SK, Group14 to establish W850b battery material plant in Korea

By Kim Byung-wook

Published : Sept. 14, 2021 - 18:02

    • Link copied

SK Materials headquarters (SK Materials) SK Materials headquarters (SK Materials)
SK Materials and Group14 Technologies will jointly establish an 850 billion won ($725.7 million) silicon anode plant in Sangju, North Gyeongsang Province, to gain foothold in the next-generation electric vehicle battery market, SK Materials said Tuesday.

The project is to be led by a joint venture set up earlier by the two in a 75:25 ratio, tentatively named SK Materials Group14.

The first factory is to break ground in October and kick off commercial operation starting next year. Including future expansion, the whole project will cost 550 billion won.

SK Materials will invest an additional 300 billion won for land purchases and construction of a factory that manufactures silane, the raw material of silicon anodes.

Anodes are the negative terminal of EV batteries. They mostly contain graphite and determine the stability of batteries. Some Korean battery manufacturers add a small amount of silicon inside them to boost performance.
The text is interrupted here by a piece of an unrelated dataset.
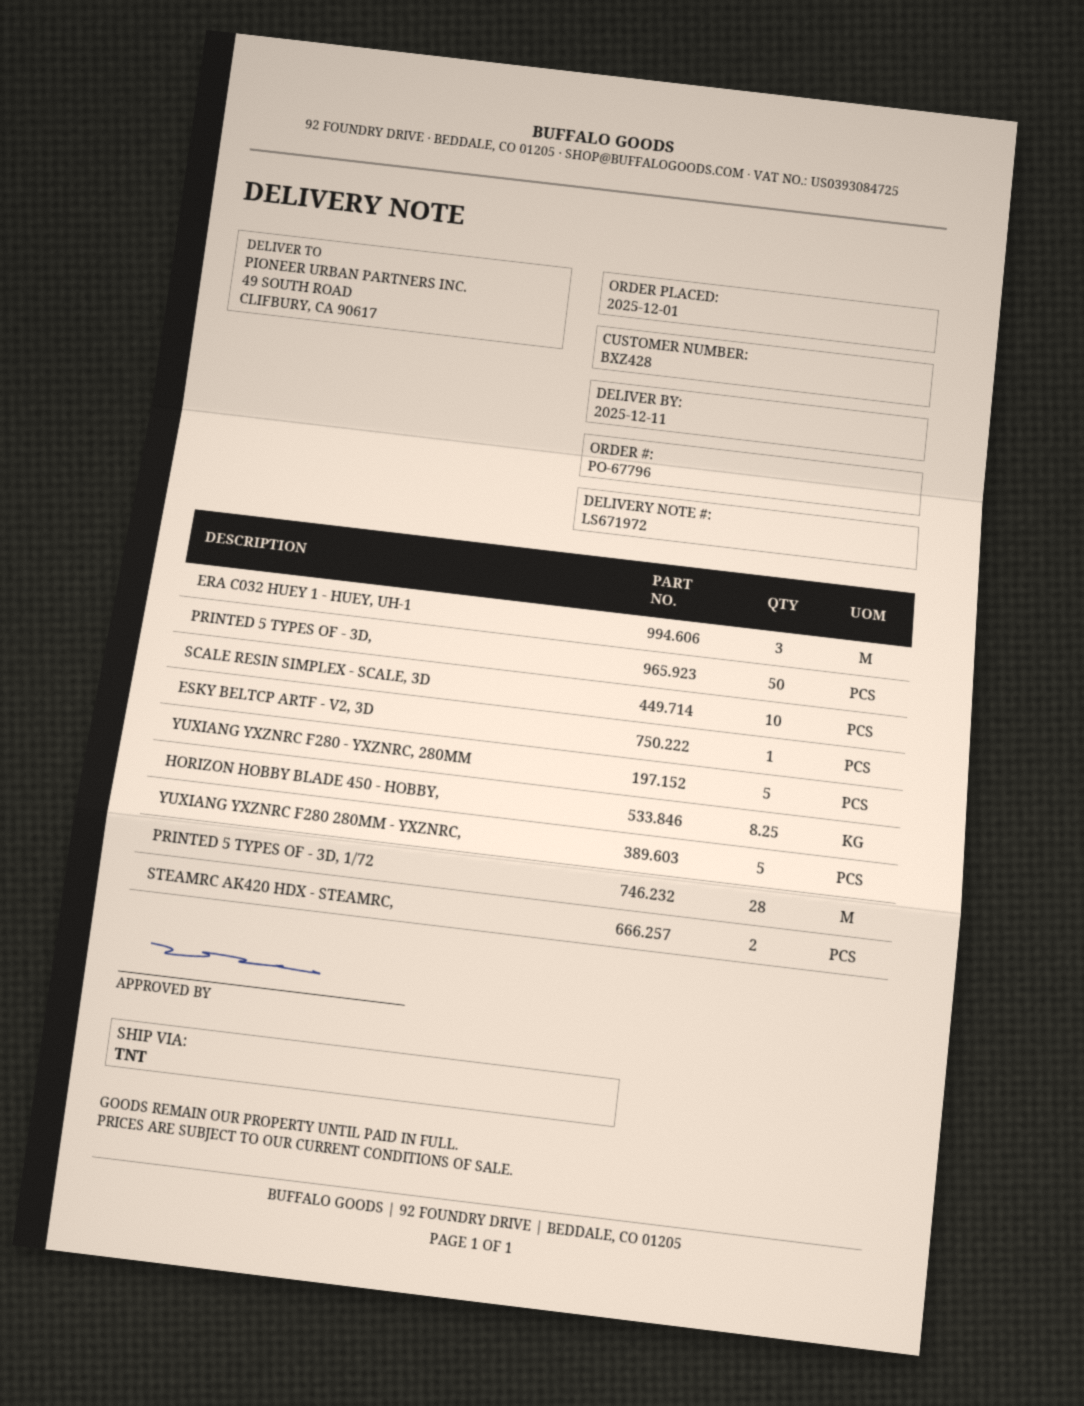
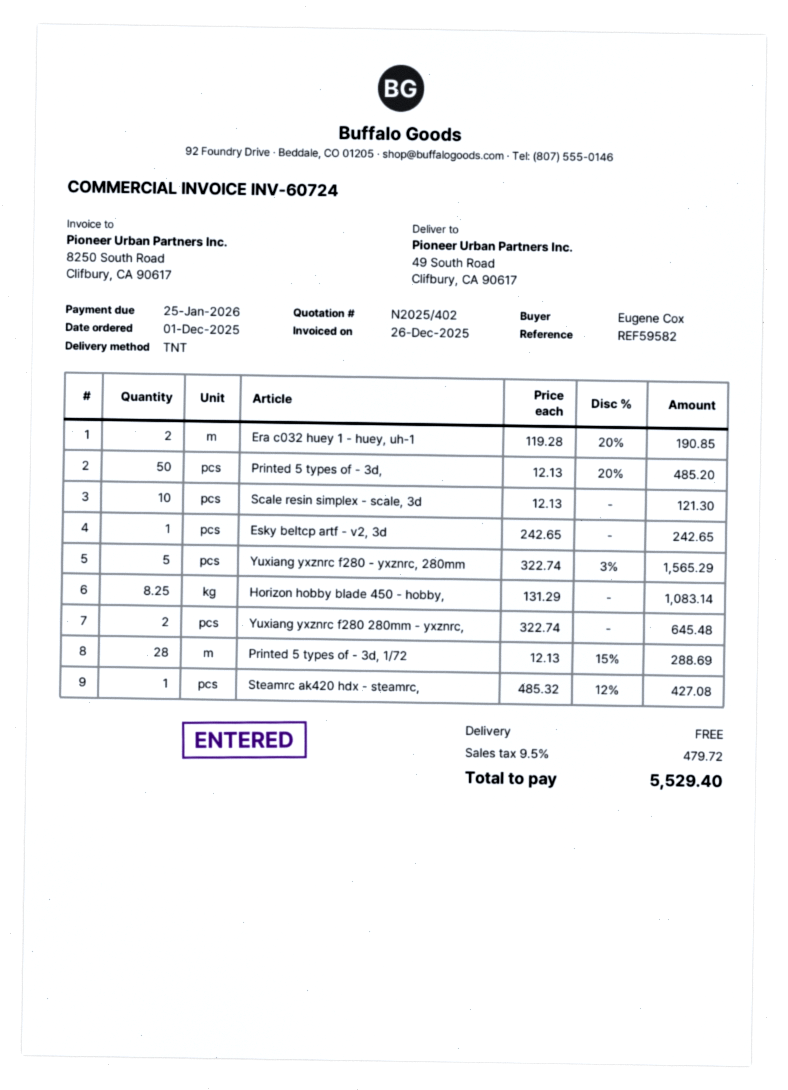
ERA C032 HUEY 1 - HUEY, UH-1: 3 -> 2
YUXIANG YXZNRC F280 280MM - YXZNRC,: 5 -> 2
STEAMRC AK420 HDX - STEAMRC,: 2 -> 1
However, there is a trade-off. When batteries are charged, silicon particles absorb lithium ions and expand, but sometimes fail to return to their original size. This causes batteries to swell and degrade, reducing their lifespan.

SK Materials Group14’s SCC55 silicon anodes overcame the technological issue with its unique structural designs. Instead of simply mixing silicon and graphite particles together, the firm created a sponge-like carbon where silicon particles are lodged inside the carbon pores. The carbon acts like scaffolding that helps silicon particles maintain their size.

As the design allows more silicon particles to be squeezed in without taking up the extra space, SCC55 anodes are much thinner and at the same time more powerful than typical silicon anodes, the company claims.

According to SNE Research, the demand for silicon anodes will see an average annual growth of 70 percent by 2025 and spike to 200,000 metric tons by 2030.